Embedded at Petite Maison: Lauren Saria Tackles the Front of the House
For most restaurateurs, it's simply about gluttony. But James and Wendy Porter of Petite Maison in Scottsdale are gluttons for punishment. There's no other explanation for why they would invite Chow Bella contributors to work both the front of the house and the kitchen on a weekend, and during Arizona Restaurant Week. Earlier this week, Zach Fowle manned the soufflés.Later this week, restaurant manager Wendy Porter offers the view from the other side. Today: Lauren Saria hits up her inner hostess.
They say you shouldn't judge until you've walked a mile in someone else's shoes. Well, as food writers, my colleagues and I have done quite a lot of judging. But last weekend, I got a chance to walk the walk.
I can't speak for Zach Fowle, who stuck to the kitchen, but I'm pretty sure that in the one night I worked at Chef James Porter's Petite Maison, I covered well over a mile.
Greeting, seating, watering, busing, and resetting seats for 100 people. As I shadowed my fellow hostess, Sarah, around the small restaurant floor, I realized that's essentially what my job boiled down to. Well, that and keeping a cool head and friendly smile on all night.

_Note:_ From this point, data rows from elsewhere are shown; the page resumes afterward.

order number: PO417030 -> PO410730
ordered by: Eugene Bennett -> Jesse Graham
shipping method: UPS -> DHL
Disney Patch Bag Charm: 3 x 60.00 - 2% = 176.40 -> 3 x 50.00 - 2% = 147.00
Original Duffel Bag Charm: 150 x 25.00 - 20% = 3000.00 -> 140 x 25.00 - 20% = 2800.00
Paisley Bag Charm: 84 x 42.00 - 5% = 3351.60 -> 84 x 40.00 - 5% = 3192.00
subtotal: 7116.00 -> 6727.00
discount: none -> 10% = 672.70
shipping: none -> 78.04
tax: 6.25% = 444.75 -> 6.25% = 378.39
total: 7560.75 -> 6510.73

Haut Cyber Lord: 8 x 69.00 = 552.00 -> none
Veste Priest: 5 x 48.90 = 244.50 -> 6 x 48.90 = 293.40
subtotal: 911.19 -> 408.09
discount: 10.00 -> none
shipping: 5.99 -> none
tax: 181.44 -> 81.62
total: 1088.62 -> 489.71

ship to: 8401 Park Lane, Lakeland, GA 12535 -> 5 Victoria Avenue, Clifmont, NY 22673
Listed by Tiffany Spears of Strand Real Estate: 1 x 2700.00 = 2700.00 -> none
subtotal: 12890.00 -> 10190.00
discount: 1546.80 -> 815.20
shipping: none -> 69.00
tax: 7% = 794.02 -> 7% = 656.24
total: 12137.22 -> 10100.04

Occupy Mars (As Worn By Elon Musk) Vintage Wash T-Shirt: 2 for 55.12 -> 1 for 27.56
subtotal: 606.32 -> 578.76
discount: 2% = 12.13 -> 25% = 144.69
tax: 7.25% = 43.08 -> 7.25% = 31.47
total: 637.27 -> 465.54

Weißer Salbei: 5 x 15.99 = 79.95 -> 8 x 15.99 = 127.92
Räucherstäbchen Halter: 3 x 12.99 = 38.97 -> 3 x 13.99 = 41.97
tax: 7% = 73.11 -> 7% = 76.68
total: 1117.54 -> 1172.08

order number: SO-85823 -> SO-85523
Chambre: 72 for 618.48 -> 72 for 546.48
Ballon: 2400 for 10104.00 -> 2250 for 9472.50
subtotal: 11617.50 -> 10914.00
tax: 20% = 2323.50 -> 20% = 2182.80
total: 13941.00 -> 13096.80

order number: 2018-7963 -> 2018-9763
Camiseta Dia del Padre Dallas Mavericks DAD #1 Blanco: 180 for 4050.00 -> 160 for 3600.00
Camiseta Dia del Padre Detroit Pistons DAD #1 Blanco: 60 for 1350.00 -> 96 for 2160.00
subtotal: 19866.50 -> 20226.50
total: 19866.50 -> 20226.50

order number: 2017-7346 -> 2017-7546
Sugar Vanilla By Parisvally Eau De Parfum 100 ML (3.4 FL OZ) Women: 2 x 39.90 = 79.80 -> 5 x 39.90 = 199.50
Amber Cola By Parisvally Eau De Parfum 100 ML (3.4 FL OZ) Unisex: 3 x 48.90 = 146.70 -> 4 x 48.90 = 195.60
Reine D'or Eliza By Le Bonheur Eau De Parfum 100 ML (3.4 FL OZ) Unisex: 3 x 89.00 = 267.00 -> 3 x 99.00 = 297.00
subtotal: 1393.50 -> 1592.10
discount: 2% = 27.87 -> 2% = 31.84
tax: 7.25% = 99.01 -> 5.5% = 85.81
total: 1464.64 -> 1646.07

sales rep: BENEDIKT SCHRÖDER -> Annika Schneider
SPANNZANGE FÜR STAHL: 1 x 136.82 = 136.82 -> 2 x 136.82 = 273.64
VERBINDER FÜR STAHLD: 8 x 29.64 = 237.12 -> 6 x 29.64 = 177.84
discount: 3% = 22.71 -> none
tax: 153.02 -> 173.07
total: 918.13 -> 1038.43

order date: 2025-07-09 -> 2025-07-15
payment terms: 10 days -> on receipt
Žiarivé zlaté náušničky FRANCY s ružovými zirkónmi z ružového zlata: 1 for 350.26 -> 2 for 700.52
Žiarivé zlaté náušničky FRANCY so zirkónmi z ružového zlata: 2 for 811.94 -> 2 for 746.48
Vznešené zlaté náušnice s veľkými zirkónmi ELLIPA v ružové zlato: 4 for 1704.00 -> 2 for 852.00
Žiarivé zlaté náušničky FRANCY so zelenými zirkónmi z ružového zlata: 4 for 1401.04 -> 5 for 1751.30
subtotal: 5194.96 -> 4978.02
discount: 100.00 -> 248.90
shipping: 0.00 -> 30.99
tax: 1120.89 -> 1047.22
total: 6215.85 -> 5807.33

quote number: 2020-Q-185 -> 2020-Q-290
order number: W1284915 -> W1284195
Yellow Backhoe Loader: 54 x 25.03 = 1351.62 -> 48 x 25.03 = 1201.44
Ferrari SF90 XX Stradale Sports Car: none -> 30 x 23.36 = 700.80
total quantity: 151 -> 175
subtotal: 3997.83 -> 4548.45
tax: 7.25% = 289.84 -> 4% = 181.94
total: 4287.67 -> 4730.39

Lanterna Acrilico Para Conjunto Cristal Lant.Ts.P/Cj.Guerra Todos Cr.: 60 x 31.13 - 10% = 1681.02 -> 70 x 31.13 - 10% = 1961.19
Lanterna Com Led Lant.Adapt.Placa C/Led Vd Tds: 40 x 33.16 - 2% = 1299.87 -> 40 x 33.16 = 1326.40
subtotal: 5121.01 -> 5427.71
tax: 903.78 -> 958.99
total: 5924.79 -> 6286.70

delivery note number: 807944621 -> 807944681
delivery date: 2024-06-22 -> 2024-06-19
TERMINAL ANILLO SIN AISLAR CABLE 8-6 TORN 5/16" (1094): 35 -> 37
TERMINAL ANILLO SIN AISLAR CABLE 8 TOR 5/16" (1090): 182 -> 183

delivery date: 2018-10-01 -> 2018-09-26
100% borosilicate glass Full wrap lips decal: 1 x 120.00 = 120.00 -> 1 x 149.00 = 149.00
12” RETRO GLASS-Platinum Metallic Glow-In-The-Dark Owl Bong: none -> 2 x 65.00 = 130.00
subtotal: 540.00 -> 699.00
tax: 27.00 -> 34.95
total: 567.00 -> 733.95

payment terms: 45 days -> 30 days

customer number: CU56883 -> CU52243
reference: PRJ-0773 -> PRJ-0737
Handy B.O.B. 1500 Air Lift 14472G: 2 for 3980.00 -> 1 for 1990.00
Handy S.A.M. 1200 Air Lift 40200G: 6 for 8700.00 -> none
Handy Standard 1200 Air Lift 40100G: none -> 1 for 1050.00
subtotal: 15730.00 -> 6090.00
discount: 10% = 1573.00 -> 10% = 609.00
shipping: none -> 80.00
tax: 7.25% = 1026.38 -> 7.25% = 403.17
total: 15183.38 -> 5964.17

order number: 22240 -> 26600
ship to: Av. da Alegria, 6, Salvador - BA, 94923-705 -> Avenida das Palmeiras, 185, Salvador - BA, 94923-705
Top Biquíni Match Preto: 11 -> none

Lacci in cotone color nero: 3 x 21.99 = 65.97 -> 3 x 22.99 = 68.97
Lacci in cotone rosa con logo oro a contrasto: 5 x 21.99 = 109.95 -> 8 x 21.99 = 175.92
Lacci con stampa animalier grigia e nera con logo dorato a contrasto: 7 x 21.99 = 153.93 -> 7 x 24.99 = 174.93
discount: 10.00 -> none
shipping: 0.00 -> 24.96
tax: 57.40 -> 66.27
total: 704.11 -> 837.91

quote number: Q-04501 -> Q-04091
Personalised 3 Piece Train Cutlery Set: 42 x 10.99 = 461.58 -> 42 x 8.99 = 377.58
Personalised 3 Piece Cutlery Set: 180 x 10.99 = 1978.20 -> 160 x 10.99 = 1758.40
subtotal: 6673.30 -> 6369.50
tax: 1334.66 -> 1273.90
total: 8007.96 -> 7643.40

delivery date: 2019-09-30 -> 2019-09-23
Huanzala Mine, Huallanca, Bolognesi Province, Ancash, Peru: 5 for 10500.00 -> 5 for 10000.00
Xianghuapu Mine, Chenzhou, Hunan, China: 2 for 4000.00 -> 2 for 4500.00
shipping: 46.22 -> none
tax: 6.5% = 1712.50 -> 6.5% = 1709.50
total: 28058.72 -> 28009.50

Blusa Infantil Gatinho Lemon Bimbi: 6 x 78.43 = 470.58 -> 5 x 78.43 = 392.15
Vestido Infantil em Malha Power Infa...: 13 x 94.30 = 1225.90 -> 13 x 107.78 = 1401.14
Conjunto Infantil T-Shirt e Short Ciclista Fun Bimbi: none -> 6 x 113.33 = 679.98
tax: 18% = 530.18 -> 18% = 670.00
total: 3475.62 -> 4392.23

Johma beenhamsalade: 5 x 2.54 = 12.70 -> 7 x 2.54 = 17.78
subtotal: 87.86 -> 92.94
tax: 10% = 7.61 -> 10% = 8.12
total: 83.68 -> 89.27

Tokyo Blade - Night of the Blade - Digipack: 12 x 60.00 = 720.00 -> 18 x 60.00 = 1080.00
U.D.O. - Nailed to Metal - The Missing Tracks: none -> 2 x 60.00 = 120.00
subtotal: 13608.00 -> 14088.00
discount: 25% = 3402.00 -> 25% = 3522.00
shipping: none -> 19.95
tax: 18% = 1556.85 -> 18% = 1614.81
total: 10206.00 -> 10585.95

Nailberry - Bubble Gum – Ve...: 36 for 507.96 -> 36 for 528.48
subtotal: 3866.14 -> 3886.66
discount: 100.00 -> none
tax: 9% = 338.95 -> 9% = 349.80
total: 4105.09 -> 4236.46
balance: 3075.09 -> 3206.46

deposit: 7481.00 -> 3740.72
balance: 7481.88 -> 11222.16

Not impossible, I thought to myself as we prepared for the night to begin.
And the first hour slipped by surprisingly easily. After saying "I'm sorry you'll have to speak up" a few times, I ditched my cautious inquires for a confident timbre. I was just getting comfortable greeting patrons without feeling like I was iniviting guests into a stranger's home -- then the real work began.
A constant stream of customers wanting tables we simply didn't have available began to arrive. Course after course came out of that tiny kitchen, meaning piles of plates to be removed. Water glasses seemed to empty on their own.
"I warned you the first hour would be slow," quipped one of the servers as he whizzed by, obviously noticing the of panic slowly creeping into my face.
Eventually, I found my groove. I had to. With no time to worry about how many ice cubes I was pouring into each water glass, I, too, began to whirl around corners and tables with the confidence of . . . well, a regular hostess. I got pretty comfortable -- I think I took them all by surprise.
"That's a big smile for this late at night," Wendy Porter remarked around 8:30. "You looking for a job?"
I'm not. At least not this one. Because the truth is, these jobs -- even if you're really good at them -- they're hard. Really hard. They don't always pay well. The hours aren't great and they stress me the heck out.
I'll admit I do quite a bit of fine dining and from these experiences I've come to expect what I would consider a careful balance between reserved professionalism and polite flattery from front-of-the-house staff. I often imagine my waiter's thoughts as he or she sizes me up, determines if our party is a worthy investment of time and effort and delivers service accordingly.
But last weekend, it was refreshing to see a dinner service from a different point of view. As a member of the small and carefully chosen group of people who want, above all, to provide their diners with delicious food and exceptional service. Sure, they also want you to put a fat tip at the bottom of your receipt, but they know the only way that happens is by making sure you have one hell of a meal.
It's all too easy to forget that outside of being your waiter, these people are just that: people. Which means there are things -- plenty of things -- they can't do, change, help, prevent, foresee, or otherwise stave off from ruining your night. It doesn't mean they're out to get you and probably doesn't mean they don't care; it just means you got some bad luck. And, yeah, that sucks.
But when you can't change a situation. The only thing you can do is change your attitude about it (thanks, Mom, for that lesson). During my night at Petite Maison I saw one customer ruin his dinner with cynicism, stubbornness, and, at times, a downright rude attitude.
Trust me, you don't want to be that guy.
There are a million and one reasons why you may have to wait an extra five minutes for your table despite having a reservation. I saw at least a dozen just that night. As Zach Fowle can attest, there are a million other reasons why your food may arrive in more time than you would have hoped. In some of these situations, there may be a single person at whom you can point your accusatory finger. In most cases, it results from a string of events that may well be outside of the control of your server, hostess, and even the restaurant owner.
Nothing's perfect in this world, and from one picky, high-expectation customer to another, no restaurant will ever truly meet all your expectations. No restaurant and no restaurant staff are perfect. And at the end of the night, at least at the end of my night, as I as hobbled away on sore feet and basked in golden silence, I realized that's okay.